Applied Materials Inc., a chip company that has invested heavily in its emerging solar business, plans to cut 12 percent of its workforce to reduce costs and weather the economic downturn, the company said Wednesday.
The Santa Clara, Calif.-based company reported declines in its fourth fiscal quarter and 2008 fiscal year sales, underscoring the tough times ahead for all of its markets. Applied Materials (NSDQ: AMAT) makes equipment for manufacturing chips, flat panels and thin-film solar panels.
Applied reported fourth-quarter sales of $2.04 billion, down roughly 14 percent from $2.37 billion in the same quarter in fiscal 2007. Its net income fell 45 percent to reach $231 million, or 17 cents per share, from $422 million, or 30 cents per share, in the year-ago period.

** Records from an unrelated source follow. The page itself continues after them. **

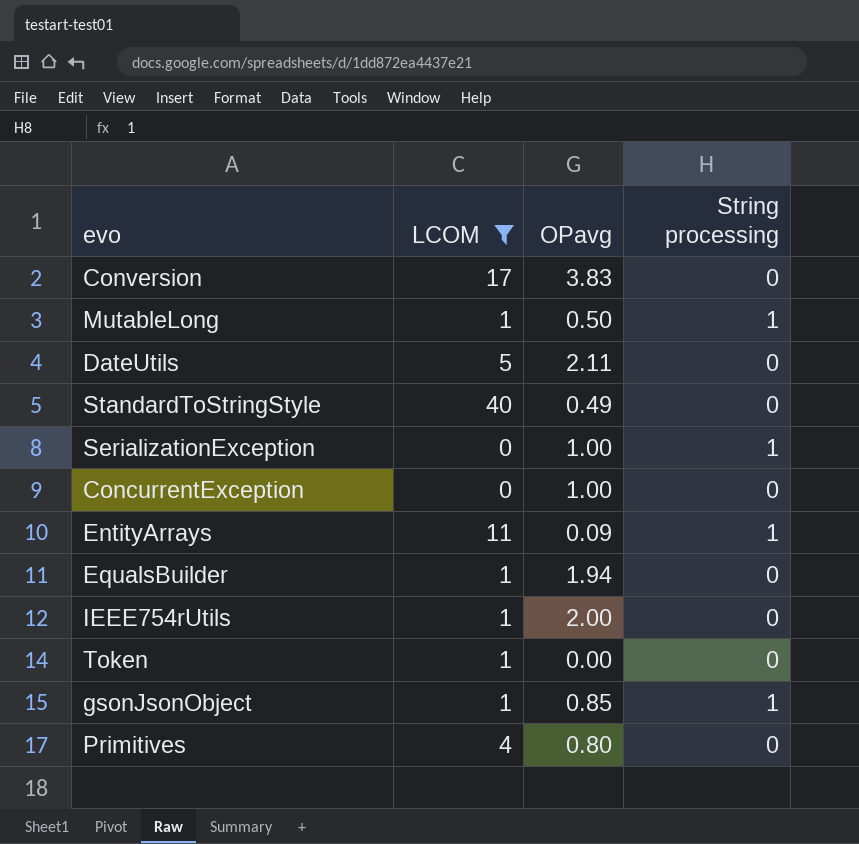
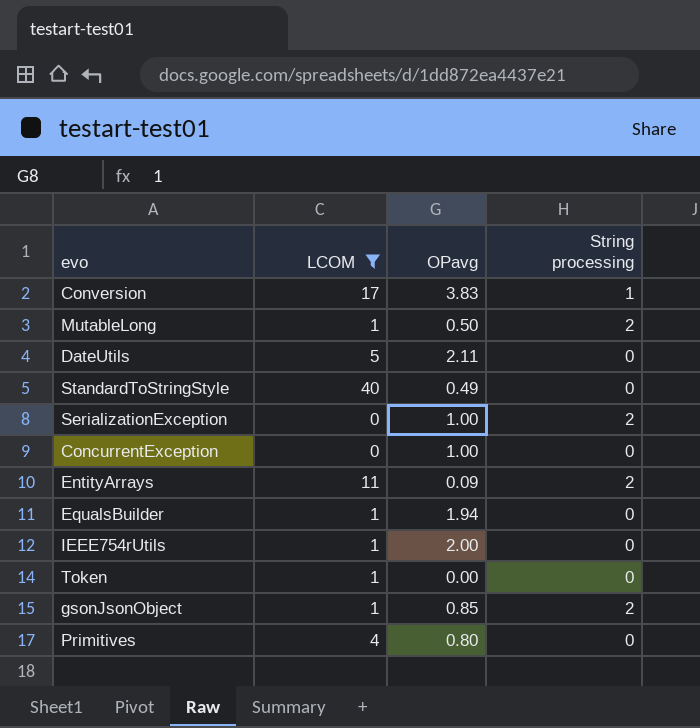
Conversion | String processing: 0 -> 1
MutableLong | String processing: 1 -> 2
SerializationException | String processing: 1 -> 2
EntityArrays | String processing: 1 -> 2
gsonJsonObject | String processing: 1 -> 2

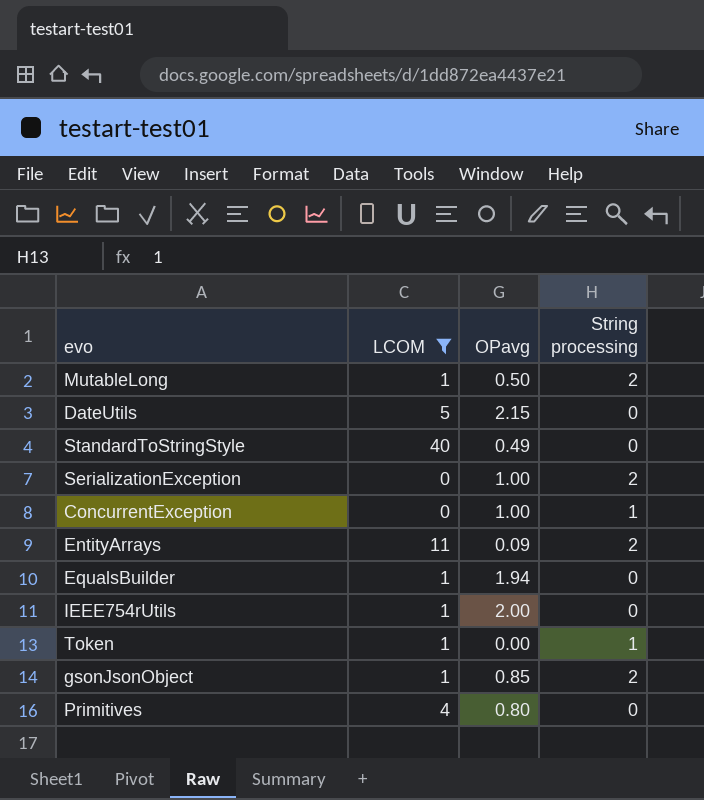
row Conversion: 17 | 3.83 | 1 -> none
DateUtils | OPavg: 2.11 -> 2.15
ConcurrentException | String processing: 0 -> 1
Token | String processing: 0 -> 1

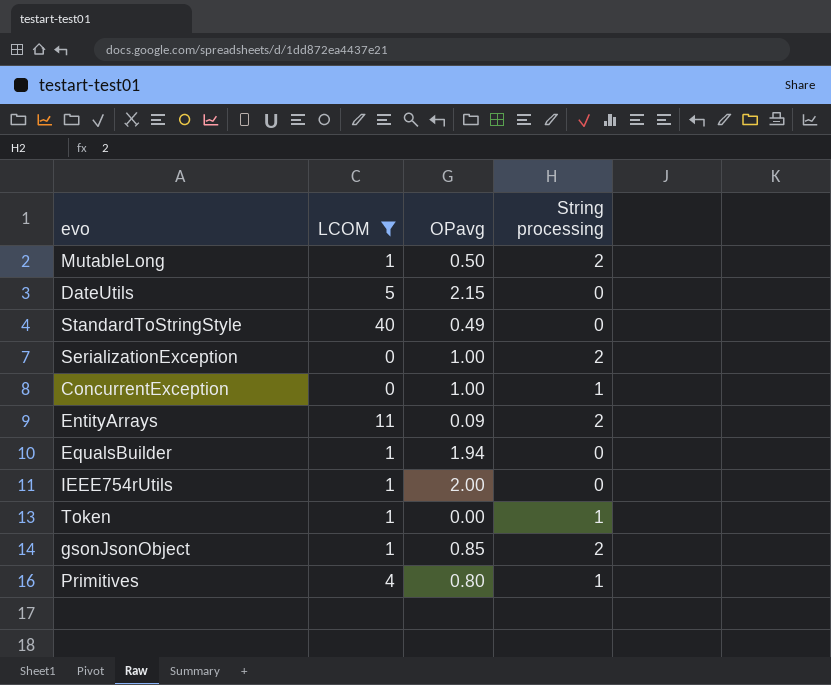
Primitives | String processing: 0 -> 1

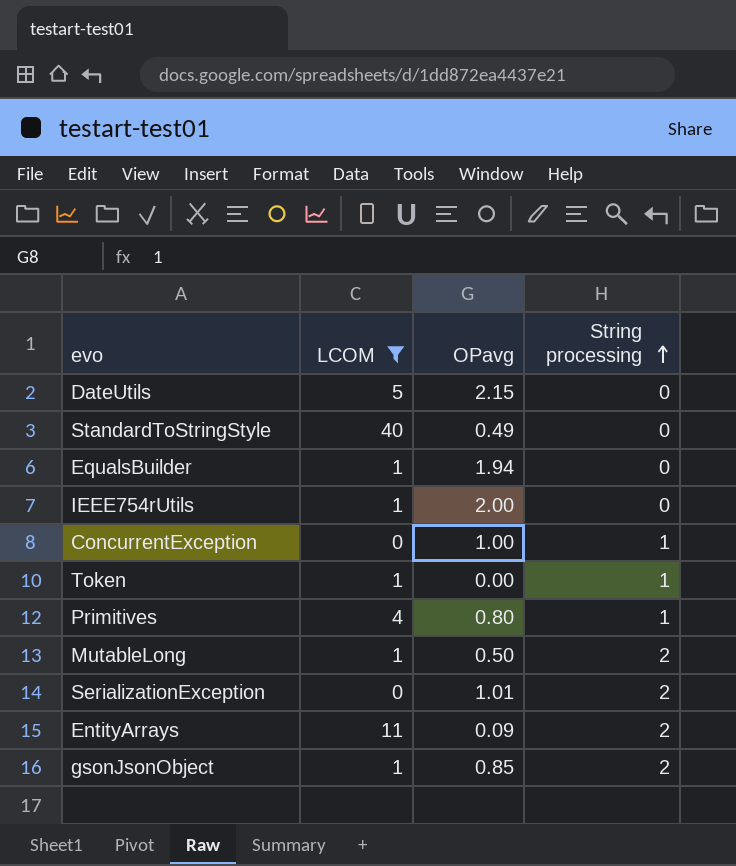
row order: none -> String processing ascending
SerializationException | OPavg: 1.00 -> 1.01

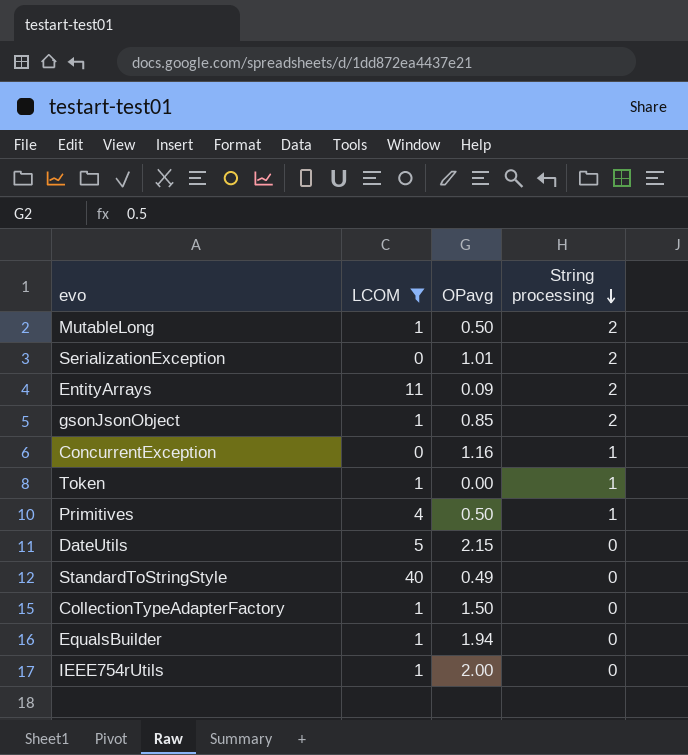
row order: String processing ascending -> String processing descending
ConcurrentException | OPavg: 1.00 -> 1.16
Primitives | OPavg: 0.80 -> 0.50
row CollectionTypeAdapterFactory: none -> 1 | 1.50 | 0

For fiscal 2008, the company reported $8.13 billion in sales, a 16 percent drop from $9.73 billion in fiscal 2007. Net income fell about 44 percent to $961 million, or 70 cents per share, from $1.71 billion, or $1.20 per share, for fiscal 2007. New orders also dropped to $9.16 billion for fiscal 2008 from $9.68 billion in fiscal 2007.
Applied, having entered the solar equipment business in 2006, saw the volume production of its first SunFab thin film-making equipment, which is owned by Signet Solar, in the fourth quarter, the companies announced last month. Signet told Greentech Media it had planned to start commercial production by the end of September (see Signet to Start Thin-Film Solar Production).
The financial market turmoil has caught up with Applied, but its impact isn't immediate on its solar business, said Michael Splinter, Applied's CEO, during a conference call with analysts.
"To date, the macroeconomic liquidity issues have had less immediate effect on our solar business. However, we expect a period of pullback and reassessment in early '09," Splinter said (via Reuters).
Applied plans to slash 1,800 positions in its offices worldwide during fiscal 2009. The reduction will generate an annual savings of $400 million, Applied said. The company will reduce the headcounts through attrition, layoffs and other programs.
Applied's shares dropped nearly 6.6 percent to close at $9.95 per share. The company announced its earnings after the market closed and saw its shares decline another 1.41 percent to reach $9.81 per share in after-hours trading.